Mang vloog het bos in, behendig tussen de bomen door. Hij zag Oe, de schildpad, totaal over het hoofd. Maar Shanti zag hem en groette Oe enthousiast. Mang kwam teruggefladderd.
“Zeg Oe,” vroeg Mang. “Heb jij in je leven wel eens een avontuur beleefd? Al is het er maar een?”
“Zo vaak,” zei Oe.
“Welke dan?”
“Deze maand nog, heb ik een paddenstoel zien groeien,” zei Oe. “Eerst was er alleen maar een draadje, daar kwam een knopje op, en nu is het een mooie paddenstoel. Groter dan ikzelf.”

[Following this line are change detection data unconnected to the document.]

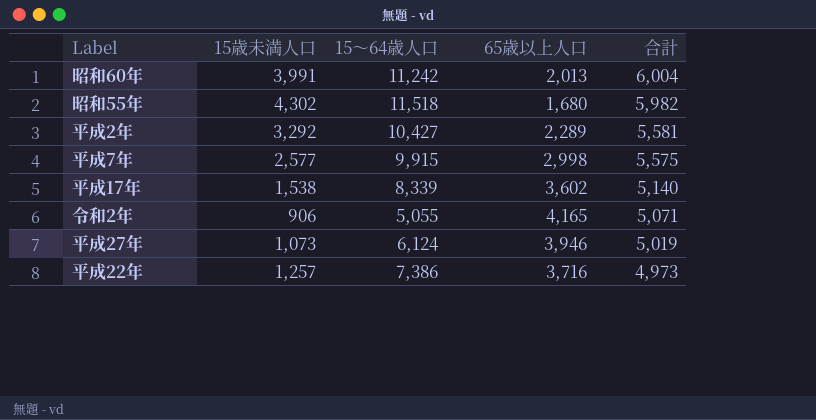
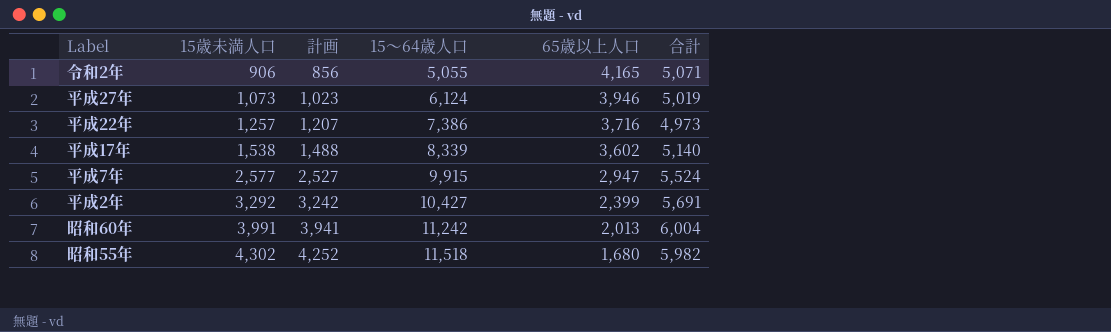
row order: 合計 descending -> 15歳未満人口 ascending
column 計画 | formula: none -> [15歳未満人口] - 50
平成7年 | 65歳以上人口: 2,998 -> 2,947
平成7年 | 合計: 5,575 -> 5,524
平成2年 | 65歳以上人口: 2,289 -> 2,399
平成2年 | 合計: 5,581 -> 5,691

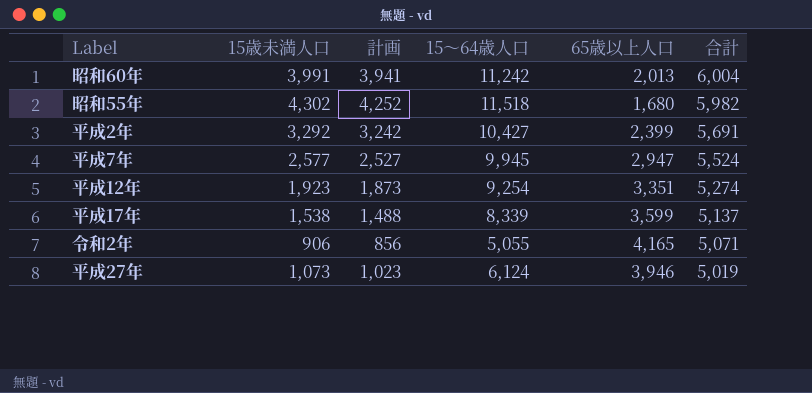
row order: 15歳未満人口 ascending -> 合計 descending
row 平成22年: 1,257 | 1,207 | 7,386 | 3,716 | 4,973 -> none
平成7年 | 15～64歳人口: 9,915 -> 9,945
row 平成12年: none -> 1,923 | 1,873 | 9,254 | 3,351 | 5,274
平成17年 | 65歳以上人口: 3,602 -> 3,599
平成17年 | 合計: 5,140 -> 5,137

“En noem je dat spannend?” vroeg Mang. “Als je vleugels had, beleefde je dingen die veel spannender waren.”
“Jij hebt misschien vleugels, maar ik heb de tijd,” zei Oe. “Ik bekijk alles goed en heb nooit haast.
Daardoor zie ik dingen die jij mist. En andersom natuurlijk ook.”
“Geef nou gewoon toe dat je gewoon zou willen vliegen,” zei Mang en zonder op antwoord te wachten, fladderde hij verder het bos in.
“Zullen we terug gaan naar Baloe?” vroeg Shanti. “Het is donker en de nacht is gevaarlijk in de jungle.”
“Voor Mang niet,” zei Mowgli. Maar hij liep mee terug naar Baloe.
“Wat hebben jullie allemaal beleefd met Mang?” vroeg de beer, nadat ze hem wakker hadden gekregen.
“Hij zei tegen iedereen dat ze met hem mee moesten vliegen,” zei Shanti. “Dat gaat natuurlijk helemaal niet.”
“Was hij in zo’n bui,” zei Baloe lachend. “Dat ken ik wel.
“Malchi zei dat hij liever in het water was,” zei Mowgli. “Marala zei dat zij liever op één poot bleef staan. Rikki Tikki Tavi was blij dat hij in ieder geval kon zitten, al kon hij niet lang stilzitten. Mor had alleen aandacht voor zijn veren.” “Hij zei tegen Mang: “Jij kan alleen maar hangen,” lachte Shanti.
“En Oe had een paddenstoel zien groeien en vond dat een heel mooi avontuur,” zei Mowgli.
“Zo is het,” zei Baloe. “Je hebt het antwoord op je vraag.”
“Vraag?” zei Mowgli verbaasd. “Ik stelde helemaal geen vraag.”
“Jawel,” zei Baloe. “Malchi houdt van het water, Marala houdt van staan, Rikki Tikki Tavi houdt van de actie overdag. Mor houdt van zijn veren, Oe houdt ervan de tijd te nemen.”
“En Mang houdt van het avontuur in de nacht,” zei Shanti.
“Precies,” zei Baloe.
“Maar hij durft niet de vlakte over, want dat is te eng,” zei Mowgli.
“Chil zou hem zo uit de lucht kunnen plukken,” zei Baloe. “Mang heeft gelijk dat hij de vlakte niet oversteekt.”
“Maar… wat was dat nou met die vraag?” vroeg Shanti.
“Voor jullie weggingen vroeg Mowgli wat het belangrijkste is dat ik jullie heb geleerd,” zei Baloe.
“Ja!” zei Mowgli. “Nu herinner ik me het weer.”
“Het belangrijkste wat je leert als je opgroeit, is om te zijn wie je bent,” zei Baloe.
“Dat is een makkie!” riep Mowgli.
“Jij vindt alles een makkie,” lachte Shanti. “Leren om te zijn wie je bent…”
Ze had het gevoel dat ze daar nog even over na moest denken.